◆ **INPUT DATA**

----

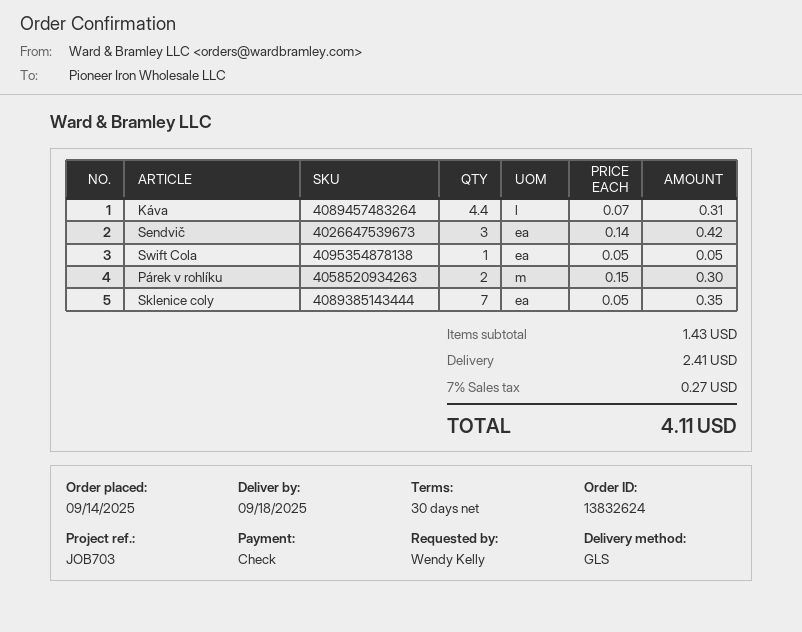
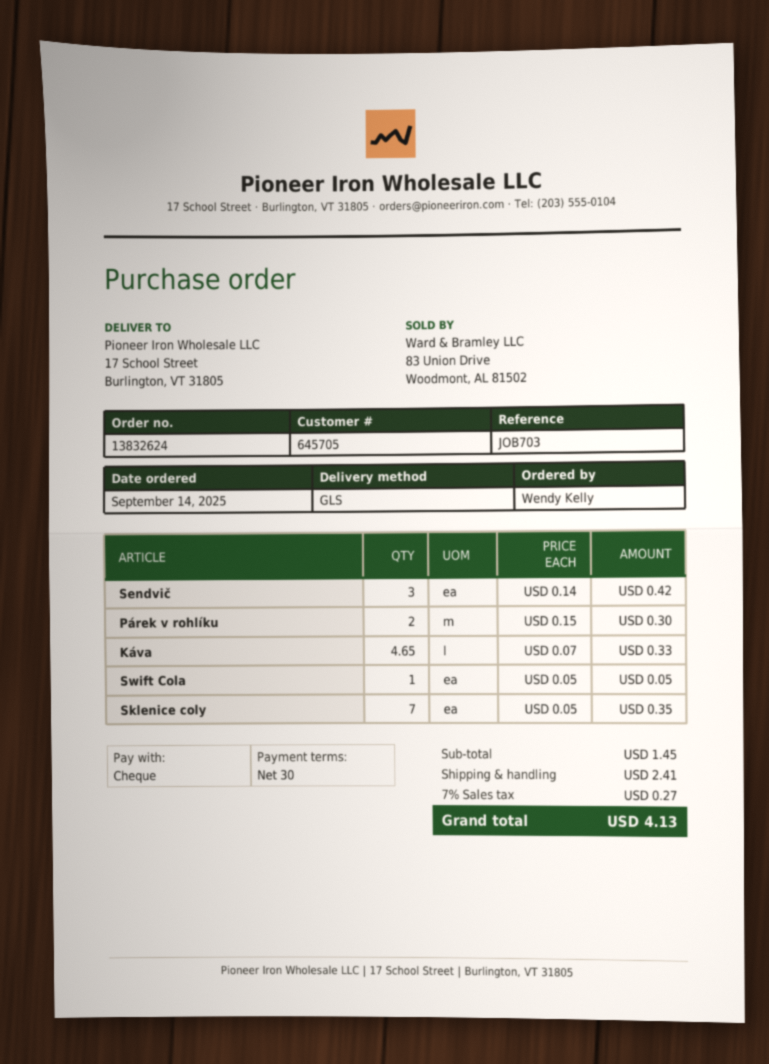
Káva: 4.4 x 0.07 = 0.31 -> 4.65 x 0.07 = 0.33
subtotal: 1.43 -> 1.45
total: 4.11 -> 4.13

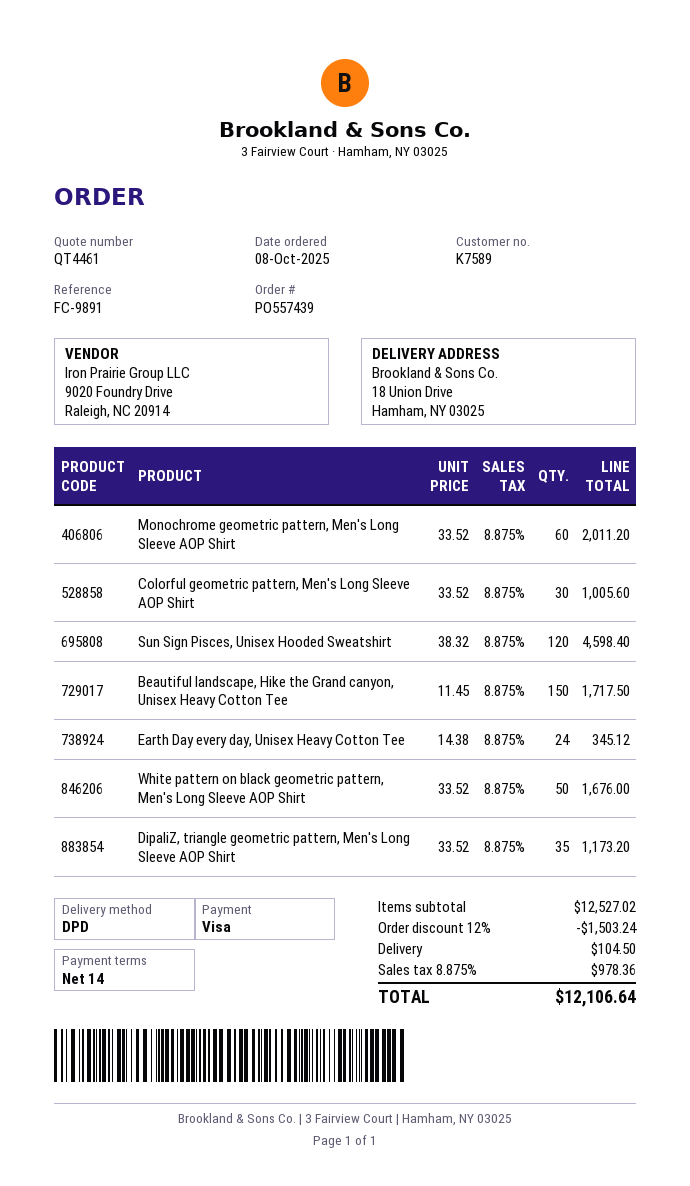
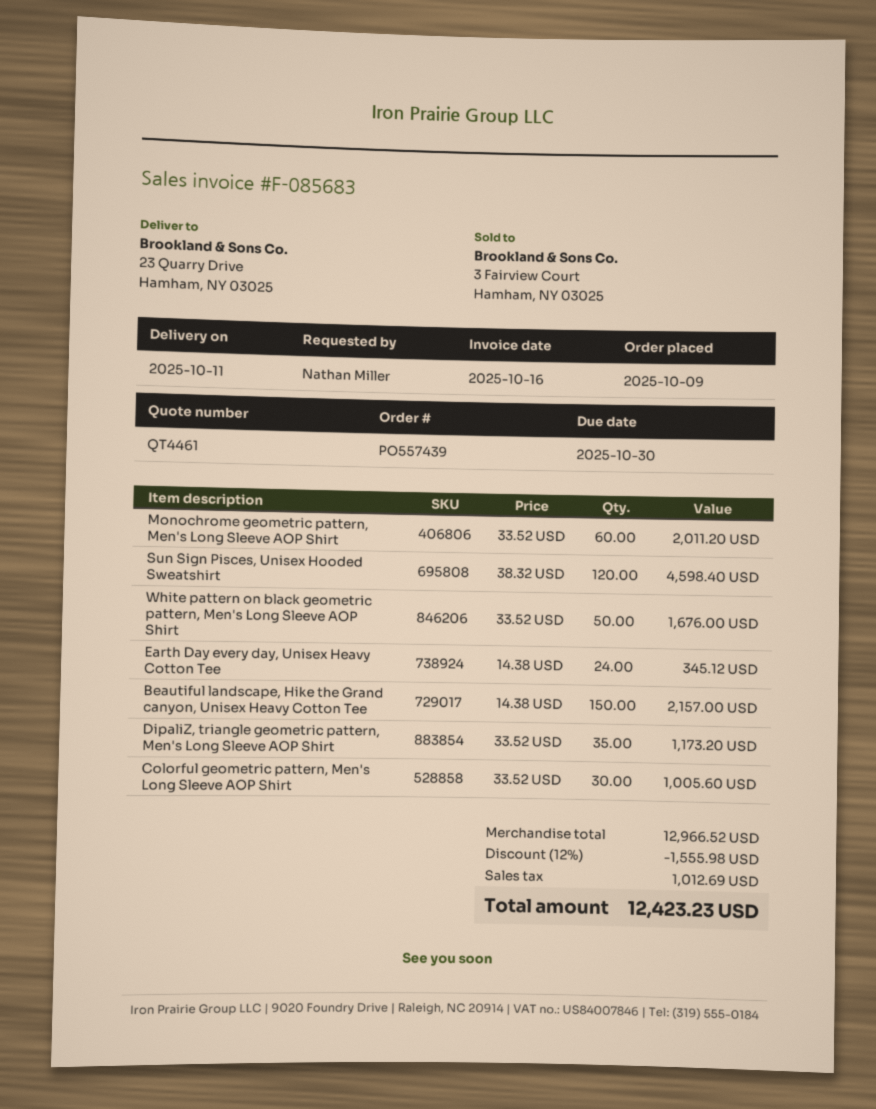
order date: 2025-10-08 -> 2025-10-09
ship to: 18 Union Drive, Hamham, NY 03025 -> 23 Quarry Drive, Hamham, NY 03025
Beautiful landscape, Hike the Grand canyon, Unisex Heavy Cotton Tee: 150 x 11.45 = 1717.50 -> 150 x 14.38 = 2157.00
subtotal: 12527.02 -> 12966.52
discount: 12% = 1503.24 -> 12% = 1555.98
shipping: 104.50 -> none
tax: 978.36 -> 1012.69
total: 12106.64 -> 12423.23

----

The answer is to be the lines from the one holding "ship to: 18" through the end of the data above, transcribed character for character, both ends included.

ship to: 18 Union Drive, Hamham, NY 03025 -> 23 Quarry Drive, Hamham, NY 03025
Beautiful landscape, Hike the Grand canyon, Unisex Heavy Cotton Tee: 150 x 11.45 = 1717.50 -> 150 x 14.38 = 2157.00
subtotal: 12527.02 -> 12966.52
discount: 12% = 1503.24 -> 12% = 1555.98
shipping: 104.50 -> none
tax: 978.36 -> 1012.69
total: 12106.64 -> 12423.23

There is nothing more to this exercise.